Sadly, the ZX-25R is unavailable in Canada, probably because it’s an expensive bike, at least for a 250. When it debuted in Asia before COVID-19 messed up world markets, the price tag would have translated to roughly $8,500 CAD, considerably more than a Ninja 400—and most consumers would be much happier to buy the cheaper bike with the larger engine, since that’s how North Americans think. The ZX-25R makes way more sense in Asia, where locals are often restricted to 250-class bikes and don’t mind paying extra for a quarter-litre machine that makes more power.

However, the European and US/Canadian Motorcycle Press Corps expressed a lot of interest in the ZX-25R upon its debut in 2020, and we’d guess that’s the idea behind the new ZX-4R. Supposedly, this is pretty much the exact same bike as the ZX-25R, with a sky-high redline, decently high-spec suspension and overall high level of fit and finish.

The engine may see bore and stroke both increased, but it seems sensible expect more increase to stroke than bore, as the ZX-25R is pretty low on torque, around 17 lb-ft. Adding a bit of stroke should help muscle up the engine’s low rpm range. Due to the diminishing returns of increasing engine volume, it seems silly to expect the new four-cylinder to make 80 hp; although that’s possible, we’d expect output somewhere in the 70+hp range. Expect a safety electronics suite (ride modes, ABS, traction control) and weight around the 180 kg mark, same as the 250.

If the only real changes are the engine’s top end, this is a bike that Kawasaki could get to market quickly, possibly even by this fall’s show circuit.

Would it come to Canada, if that happened? Um, maybe. For a long time, Quebec was a hot market for sportbikes in the 400 class, due to insurance woes. That’s why they had a downsized version of the old Ninja 650, with its twin-cylinder engine reduced to a 400. However, the reality is that North America in general has always been more in love with 600s than 400s or even 500s, and the CBR600 et. al. outsold the Bandit 400 and other smaller four-cyls by a great margin.

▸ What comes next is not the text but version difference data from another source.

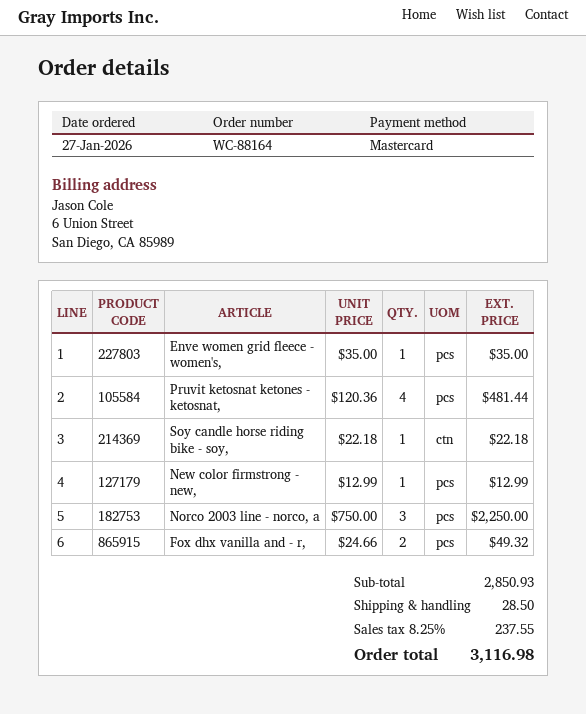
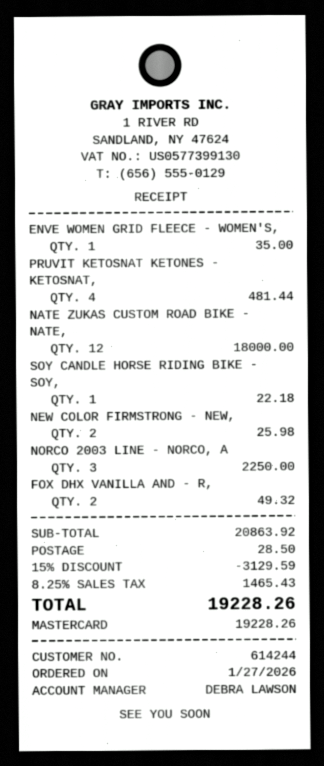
New color firmstrong - new,: 1 for 12.99 -> 2 for 25.98
NATE ZUKAS CUSTOM ROAD BIKE - NATE,: none -> 12 for 18000.00
subtotal: 2850.93 -> 20863.92
discount: none -> 15% = 3129.59
tax: 8.25% = 237.55 -> 8.25% = 1465.43
total: 3116.98 -> 19228.26

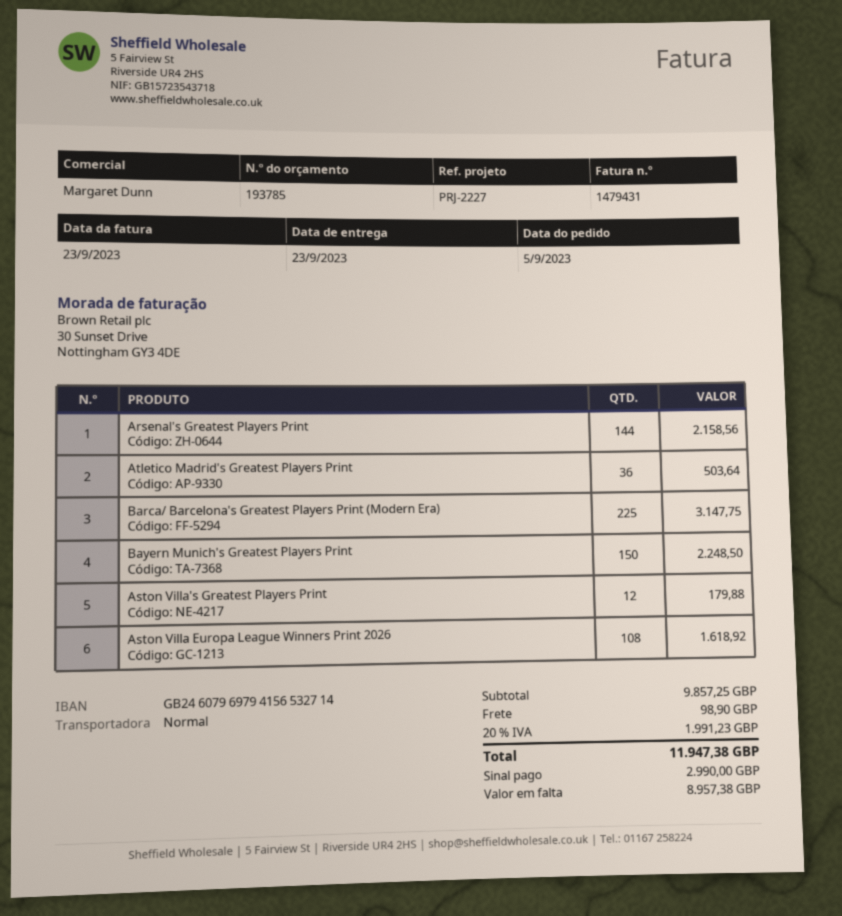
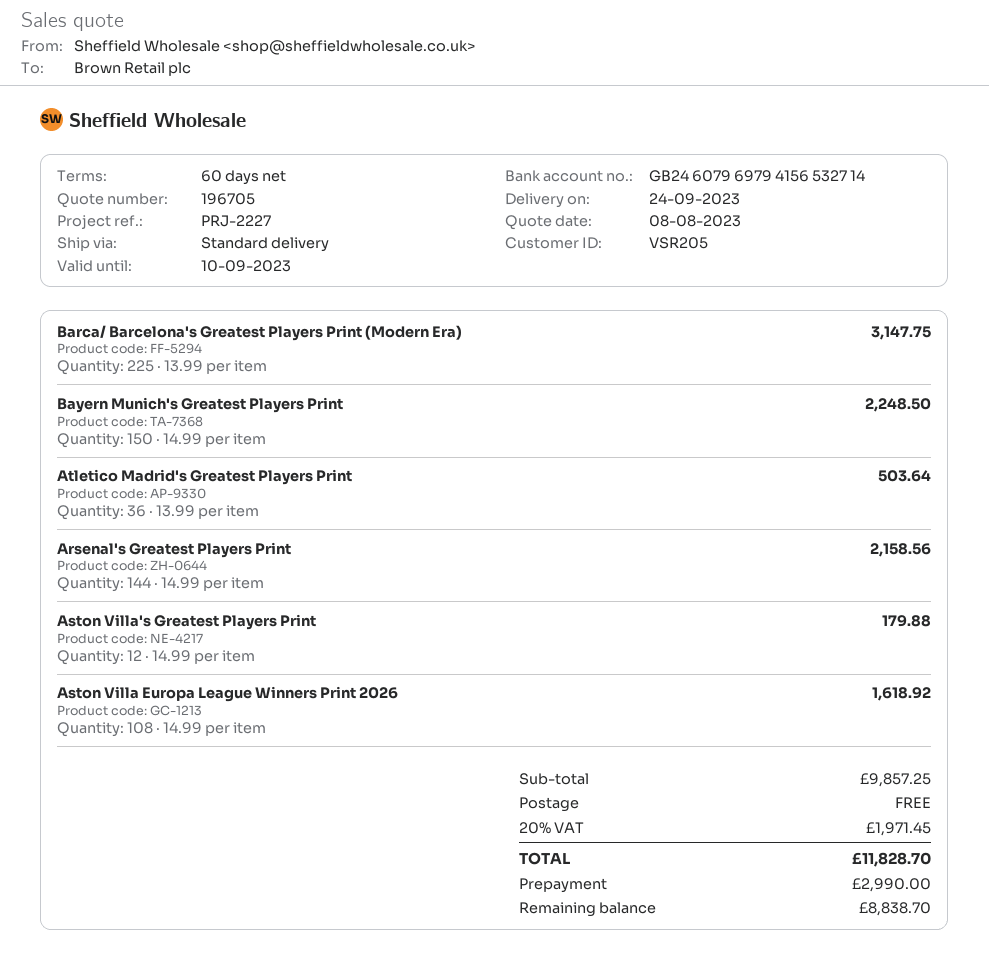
quote number: 193785 -> 196705
delivery date: 2023-09-23 -> 2023-09-24
shipping: 98.90 -> 0.00
tax: 20% = 1991.23 -> 20% = 1971.45
total: 11947.38 -> 11828.70
balance: 8957.38 -> 8838.70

However, there’s also the 250-400 roadracing series in CSBK and other organizations, with growing interest in a Pro class, allowing significant modifications and power upgrades. You can bet that, if a ZX-4R makes it to western markets, 400-class racers in those countries will go mad trying to buy these machines. That’s a ready-built market right there.

4 COMMENTS

  1. This bike would be perfect for us here in Quebec due to the stupid insurance brackets we face. Always been keen to have a nice little screamer.

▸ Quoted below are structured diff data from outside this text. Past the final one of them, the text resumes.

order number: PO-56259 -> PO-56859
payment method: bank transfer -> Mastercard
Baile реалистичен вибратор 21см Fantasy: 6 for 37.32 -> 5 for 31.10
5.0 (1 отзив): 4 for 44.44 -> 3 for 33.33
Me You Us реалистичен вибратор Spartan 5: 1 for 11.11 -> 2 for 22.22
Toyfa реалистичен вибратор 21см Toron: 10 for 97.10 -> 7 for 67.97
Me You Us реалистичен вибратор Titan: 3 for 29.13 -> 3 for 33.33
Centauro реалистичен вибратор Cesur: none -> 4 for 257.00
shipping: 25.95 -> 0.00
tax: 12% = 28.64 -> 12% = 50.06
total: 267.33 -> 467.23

  2. Niche market at best. A 400cc with the price point ( or higher) of a 600 is a big ask in a country with 5 months of bad snowmobiling. Coupled with the log straight roads in specific regions some will ask whats the point ? That being said if it arrives and sales are very low I’d consider one for storage as a future classic.

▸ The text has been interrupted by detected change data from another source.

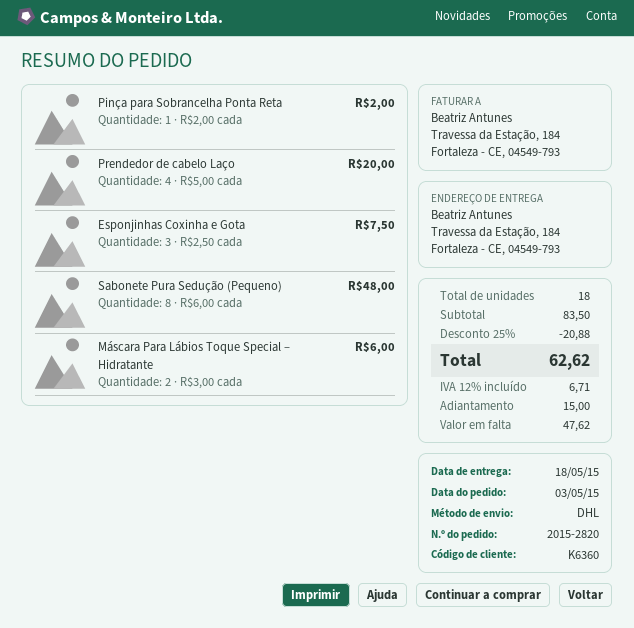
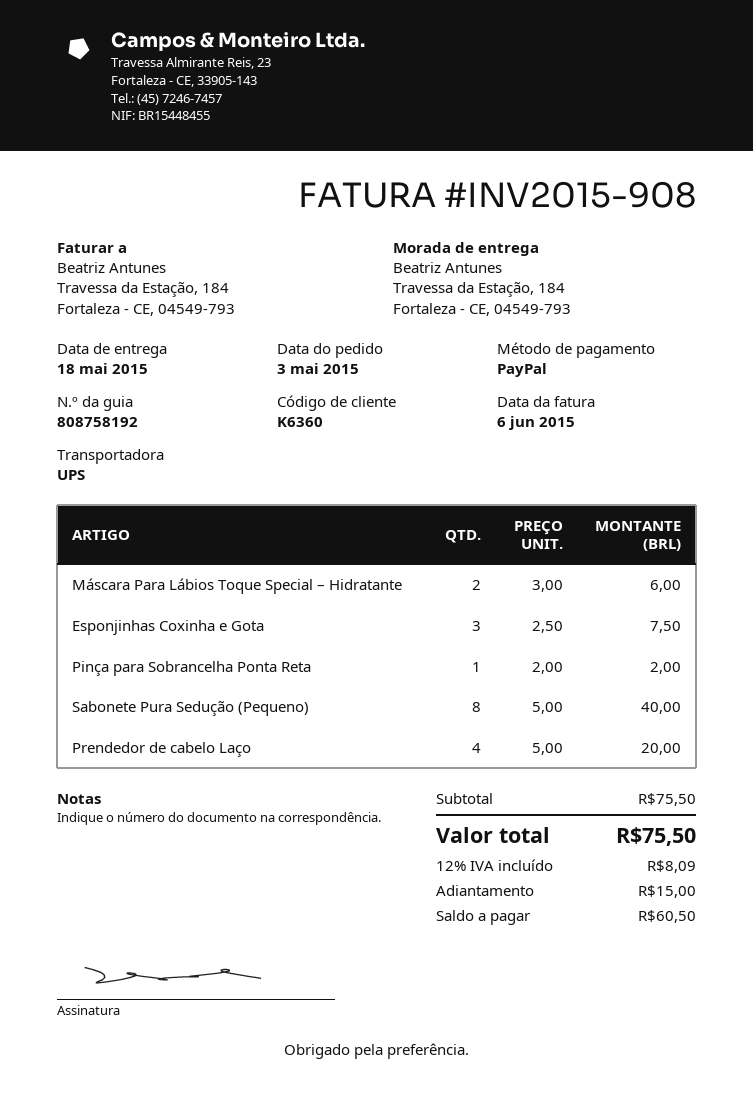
shipping method: DHL -> UPS
Sabonete Pura Sedução (Pequeno): 8 x 6.00 = 48.00 -> 8 x 5.00 = 40.00
subtotal: 83.50 -> 75.50
discount: 25% = 20.88 -> none
tax: 12% = 6.71 -> 12% = 8.09
total: 62.62 -> 75.50
balance: 47.62 -> 60.50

  3. Remembering The FZR400, the CB-1 and the Bandit 400. The cost of these bikes, especially the Honda, was too high for me. But, if in a very near future, a high-reving 4 cylinders 400 bike would be available here in Canada. I’m might buy one. I’m not nostalgic for the ujm. A second oportunity to buy a high-end 400 sounds great. But high performance small bikes in North America is a very small niche. Finger crossed … with a low level of hopes.

  4. While most of my peers are buying bloated adventure bikes I would spend my money on one. I currently have a ZX6 but I’d welcome a higher revving 400. The insurance is cheaper in BC too which would be the icing on the cake!